Re: [RFC PATCH v2 2/3] x86: cpu/bugs: add support for AMD ERAPS feature

"Shah, Amit" <Amit.Shah@xxxxxxx> · Wed, 13 Nov 2024 10:33:30 +0000

On Mon, 2024-11-11 at 10:57 -0800, Dave Hansen wrote:
> On 11/11/24 08:39, Amit Shah wrote:
> > Remove explicit RET stuffing / filling on VMEXITs and context
> > switches on AMD CPUs with the ERAPS feature (Zen5+).
> 
> I'm not a super big fan of how this changelog is constructed.  I
> personally really like the "background, problem, solution" form. 
> This
> starts with the solution before even telling us what it is.

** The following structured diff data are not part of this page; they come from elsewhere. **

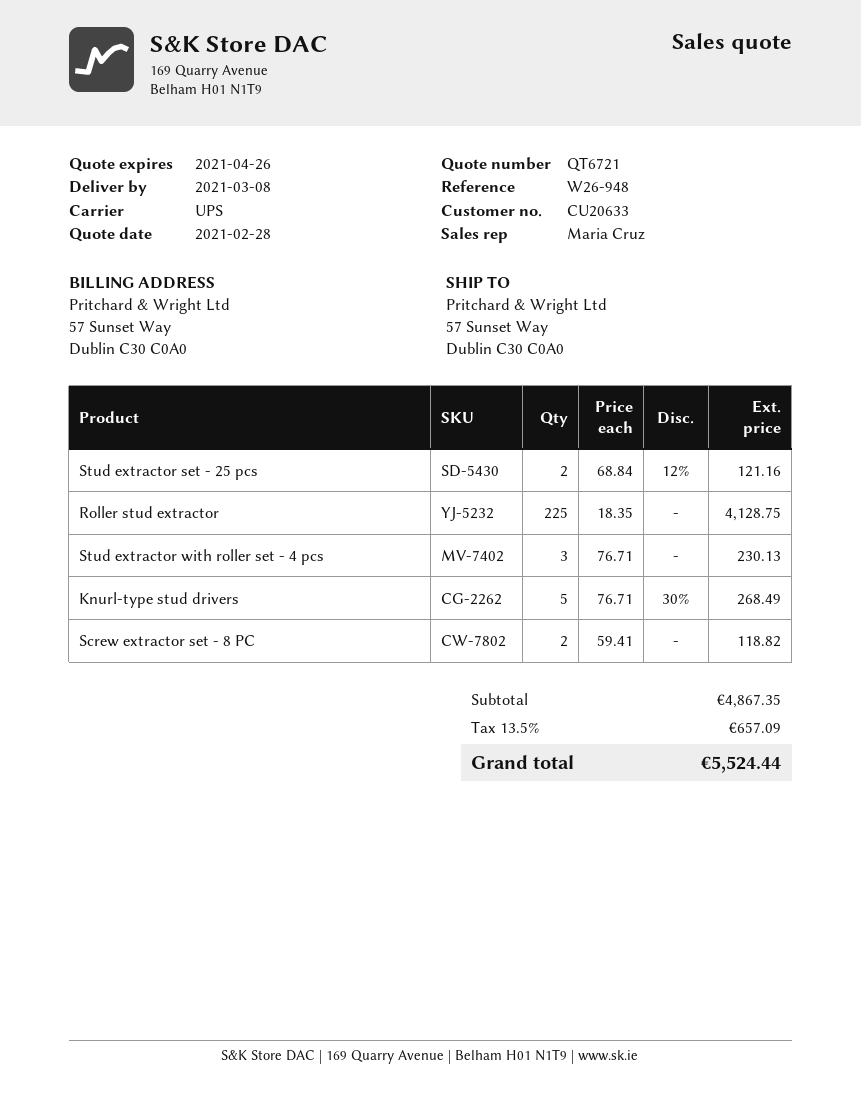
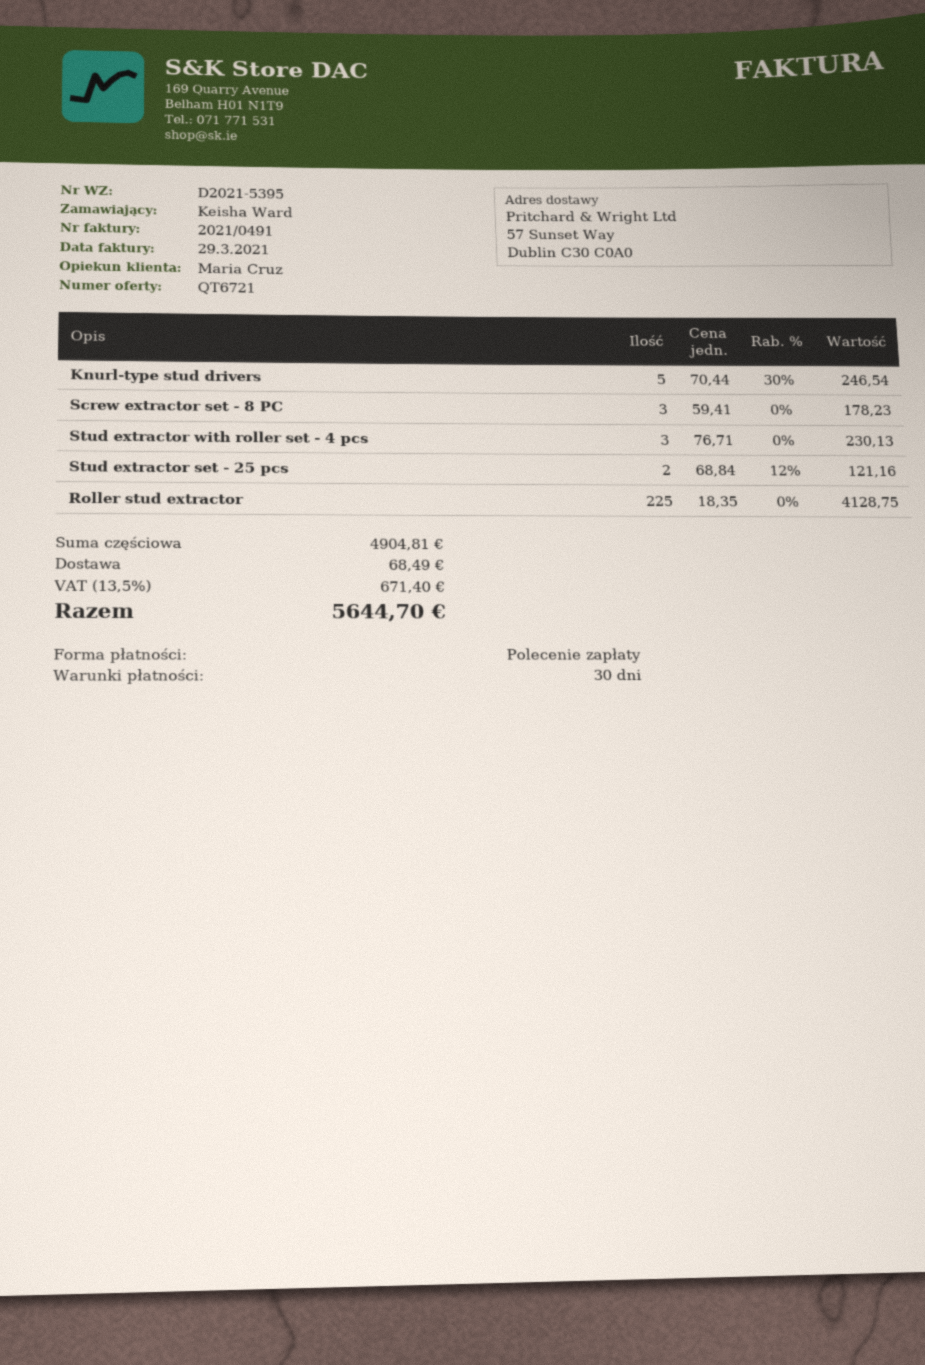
Knurl-type stud drivers: 5 x 76.71 - 30% = 268.49 -> 5 x 70.44 - 30% = 246.54
Screw extractor set - 8 PC: 2 x 59.41 = 118.82 -> 3 x 59.41 = 178.23
subtotal: 4867.35 -> 4904.81
shipping: none -> 68.49
tax: 13.5% = 657.09 -> 13.5% = 671.40
total: 5524.44 -> 5644.70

The subject line is usually the one with the impact; but in this case I
couldn't fit the impact (add new feature + highlight we're getting rid
of existing mitigation mechanisms).  If you have ideas on a better
subject line, let me know.

> > With the Enhanced Return Address Prediction Security feature,  any
> > of
> > the following conditions triggers a flush of the RSB (aka RAP in
> > AMD
> > manuals) in hardware:
> > * context switch (e.g., move to CR3)
> 
> IMNHO, context switching is a broader topic that process-to-process
> switches.  A user=>kernel thread switch is definitely a context
> switch,
> but doesn't involve a CR3 write.  A user=>user switch in the same mm
> is
> also highly arguable to be a context switch and doesn't involve a CR3
> write.  There are userspace threading libraries that do "context
> switches".
> 
> This is further muddled by the very comments you are editing in this
> patch like: "unconditionally fill RSB on context switches".
> 
> Please be very, very precise in the language that's chosen here.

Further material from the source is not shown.